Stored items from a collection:

——————————

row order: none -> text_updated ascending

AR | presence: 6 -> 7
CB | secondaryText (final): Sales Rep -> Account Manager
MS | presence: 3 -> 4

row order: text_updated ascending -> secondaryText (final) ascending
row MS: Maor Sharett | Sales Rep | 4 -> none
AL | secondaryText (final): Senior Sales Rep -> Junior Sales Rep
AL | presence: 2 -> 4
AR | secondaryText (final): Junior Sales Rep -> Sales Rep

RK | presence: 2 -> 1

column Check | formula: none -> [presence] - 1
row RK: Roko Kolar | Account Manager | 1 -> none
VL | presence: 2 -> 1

——————————

→ Prompt
Starting with the line that contains "AL | secondaryText", restate every line up to and including the last one above, exactly.

→ Your response
AL | secondaryText (final): Senior Sales Rep -> Junior Sales Rep
AL | presence: 2 -> 4
AR | secondaryText (final): Junior Sales Rep -> Sales Rep

RK | presence: 2 -> 1

column Check | formula: none -> [presence] - 1
row RK: Roko Kolar | Account Manager | 1 -> none
VL | presence: 2 -> 1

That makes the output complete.